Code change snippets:

-------

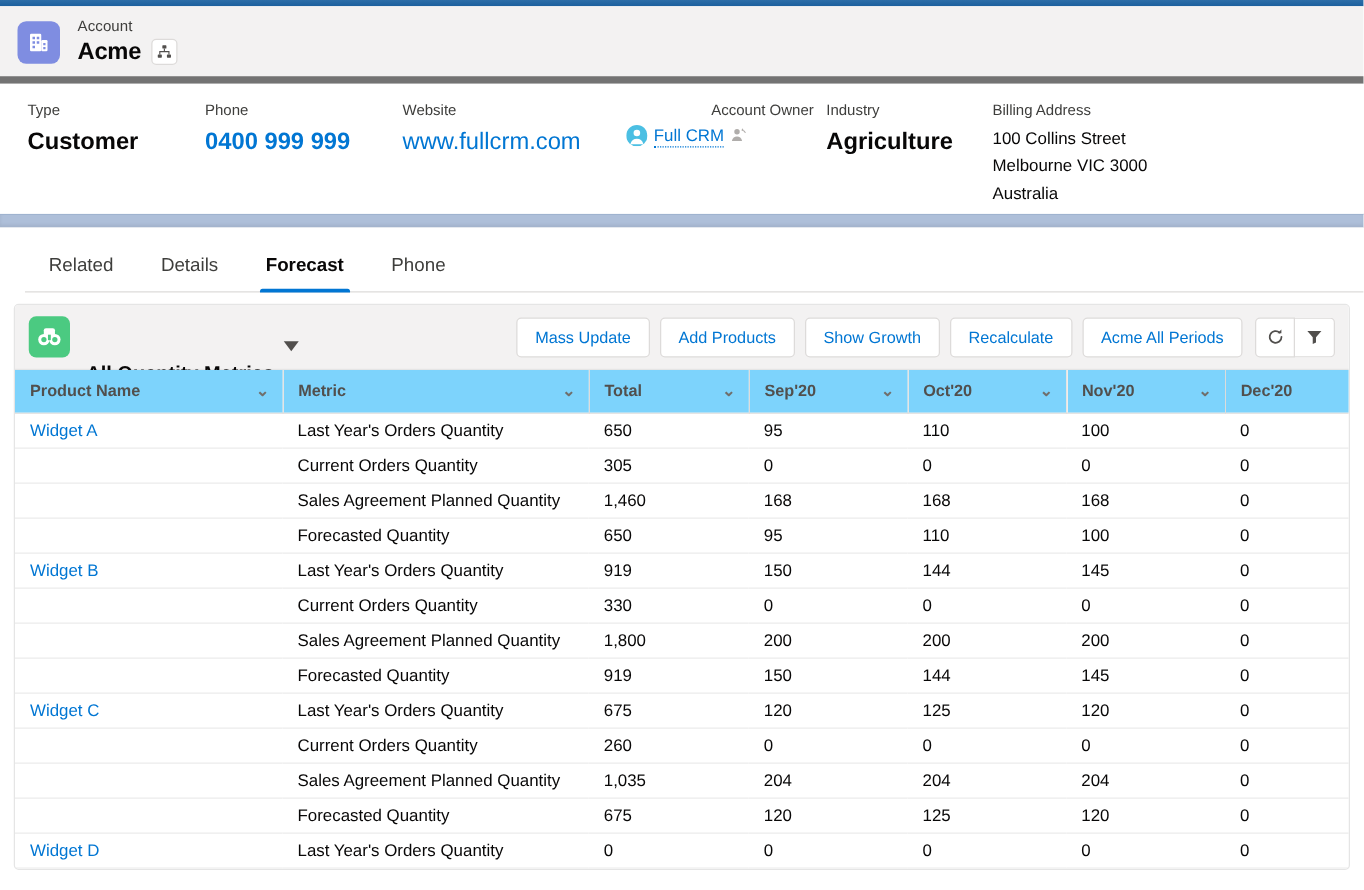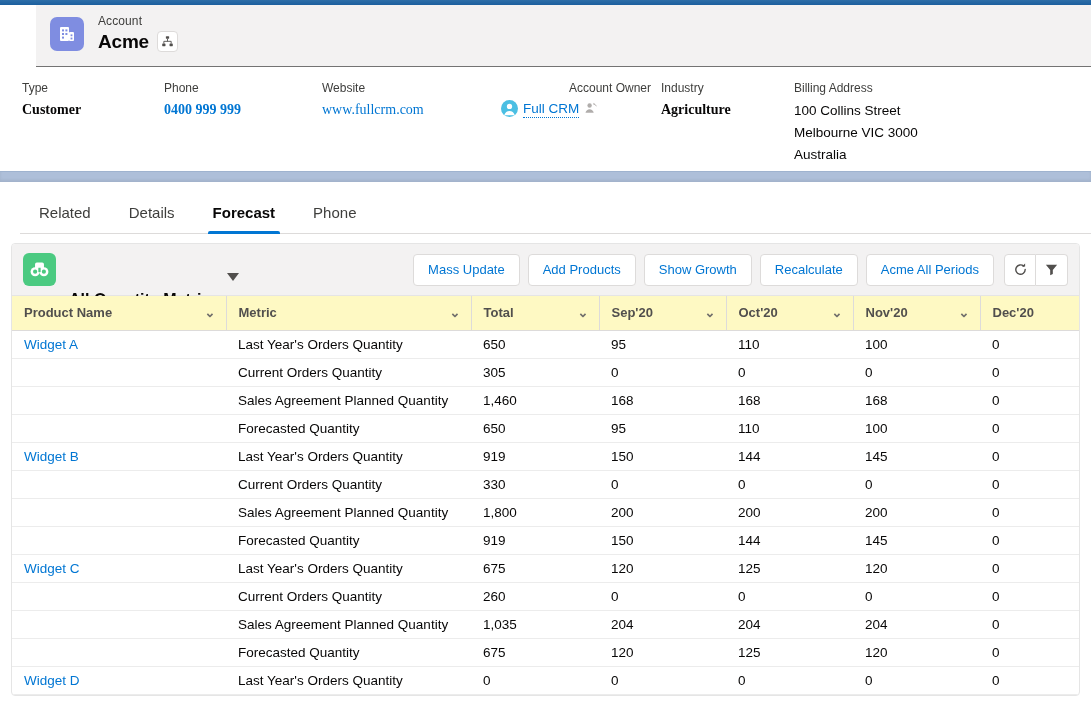--- a/index.html
+++ b/index.html
@@ -14,24 +14,23 @@
   }
   .page { position: relative; width: 1091px; height: 712px; background:#ffffff; overflow:hidden; }
 
   
   .top-strip { height: 5px; background: #1b5f9e; width:100%; }
   .top-strip-inner { height:100%; background:linear-gradient(to bottom,#2d6ea8 0%,#1b5f9e 100%); }
 
   
   .record-header {
     background:#f3f2f2;
-    border-bottom:1px solid #737373;
+    border-bottom:6px solid #737373;
     padding: 10px 0 6px 0;
     height: 62px;
-    margin-left: 36px;
   }
   .rh-inner { display:flex; align-items:center; padding-left:14px; }
   .app-icon {
     width:34px; height:34px; border-radius:7px;
     background:#7f8de1;
     display:flex; align-items:center; justify-content:center;
     flex: 0 0 34px;
   }
   .rh-text { margin-left:14px; line-height:1.15; }
   .rh-obj { font-size:12px; color:#3e3e3c; letter-spacing:.1px; }
@@ -45,21 +44,21 @@
   
   .fields-band {
     background:#ffffff;
     padding: 14px 0 0 14px;
     height: 104px;
     position:relative;
   }
   .fields-row { display:flex;margin-left:8px; }
   .field { padding-right:10px; }
   .field-label { font-size:12px; color:#3e3e3c; margin-bottom:3px; line-height:1.3;}
-  .field-value { font-size:14px; color:#080707; line-height:1.45;font-family:Liberation Serif, serif; }
+  .field-value { font-size:19px; color:#080707; line-height:1.45; }
   .field-value.bold { font-weight:bold; }
   .link { color:#0176d3; text-decoration:none; }
   .owner-value { display:flex; align-items:center; gap:5px; }
   .owner-name { color:#0176d3; border-bottom:1px dotted #0176d3; padding-bottom:1px; font-size:13.5px;}
   .addr-line { font-size:13.5px; line-height:22px; }
 
   
   .band-divider {
     height: 11px;
     background: #aebfd9;
@@ -110,21 +109,21 @@
     background:#fff; border:1px solid #dddbda; width:32px;height:32px;
     display:flex;align-items:center;justify-content:center;cursor:pointer;
   }
   .btn-icon:first-child { border-radius:4px 0 0 4px; }
   .btn-icon:last-child { border-radius:0 4px 4px 0; border-left:none; }
 
   
   .table-scroll { overflow:hidden; width:100%; }
   table.fc { border-collapse:collapse; table-layout:fixed; width:1100px; }
   table.fc th {
-    background:#fef9c3; border-bottom:1px solid #dddbda; border-right:1px solid #dddbda;
+    background:#7dd3fc; border-bottom:1px solid #dddbda; border-right:1px solid #dddbda;
     font-size:13px; font-weight:bold; color:#514f4d; text-align:left;
     padding: 8px 10px 8px 12px; height:34px; vertical-align:middle; position:relative;
   }
   table.fc th .th-inner { display:flex;align-items:center;justify-content:space-between; }
   table.fc th:last-child { border-right:none; }
   table.fc td {
     border-bottom:1px solid #ececec; padding: 6px 10px 6px 12px;
     font-size:13.5px; color:#080707; height:28px; vertical-align:middle;
     white-space:nowrap; overflow:hidden;
   }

-------

Goal of the exercise:
Word for word, give the data above again, without any images.

Problem solution:
--- a/index.html
+++ b/index.html
@@ -14,24 +14,23 @@
   }
   .page { position: relative; width: 1091px; height: 712px; background:#ffffff; overflow:hidden; }
 
   
   .top-strip { height: 5px; background: #1b5f9e; width:100%; }
   .top-strip-inner { height:100%; background:linear-gradient(to bottom,#2d6ea8 0%,#1b5f9e 100%); }
 
   
   .record-header {
     background:#f3f2f2;
-    border-bottom:1px solid #737373;
+    border-bottom:6px solid #737373;
     padding: 10px 0 6px 0;
     height: 62px;
-    margin-left: 36px;
   }
   .rh-inner { display:flex; align-items:center; padding-left:14px; }
   .app-icon {
     width:34px; height:34px; border-radius:7px;
     background:#7f8de1;
     display:flex; align-items:center; justify-content:center;
     flex: 0 0 34px;
   }
   .rh-text { margin-left:14px; line-height:1.15; }
   .rh-obj { font-size:12px; color:#3e3e3c; letter-spacing:.1px; }
@@ -45,21 +44,21 @@
   
   .fields-band {
     background:#ffffff;
     padding: 14px 0 0 14px;
     height: 104px;
     position:relative;
   }
   .fields-row { display:flex;margin-left:8px; }
   .field { padding-right:10px; }
   .field-label { font-size:12px; color:#3e3e3c; margin-bottom:3px; line-height:1.3;}
-  .field-value { font-size:14px; color:#080707; line-height:1.45;font-family:Liberation Serif, serif; }
+  .field-value { font-size:19px; color:#080707; line-height:1.45; }
   .field-value.bold { font-weight:bold; }
   .link { color:#0176d3; text-decoration:none; }
   .owner-value { display:flex; align-items:center; gap:5px; }
   .owner-name { color:#0176d3; border-bottom:1px dotted #0176d3; padding-bottom:1px; font-size:13.5px;}
   .addr-line { font-size:13.5px; line-height:22px; }
 
   
   .band-divider {
     height: 11px;
     background: #aebfd9;
@@ -110,21 +109,21 @@
     background:#fff; border:1px solid #dddbda; width:32px;height:32px;
     display:flex;align-items:center;justify-content:center;cursor:pointer;
   }
   .btn-icon:first-child { border-radius:4px 0 0 4px; }
   .btn-icon:last-child { border-radius:0 4px 4px 0; border-left:none; }
 
   
   .table-scroll { overflow:hidden; width:100%; }
   table.fc { border-collapse:collapse; table-layout:fixed; width:1100px; }
   table.fc th {
-    background:#fef9c3; border-bottom:1px solid #dddbda; border-right:1px solid #dddbda;
+    background:#7dd3fc; border-bottom:1px solid #dddbda; border-right:1px solid #dddbda;
     font-size:13px; font-weight:bold; color:#514f4d; text-align:left;
     padding: 8px 10px 8px 12px; height:34px; vertical-align:middle; position:relative;
   }
   table.fc th .th-inner { display:flex;align-items:center;justify-content:space-between; }
   table.fc th:last-child { border-right:none; }
   table.fc td {
     border-bottom:1px solid #ececec; padding: 6px 10px 6px 12px;
     font-size:13.5px; color:#080707; height:28px; vertical-align:middle;
     white-space:nowrap; overflow:hidden;
   }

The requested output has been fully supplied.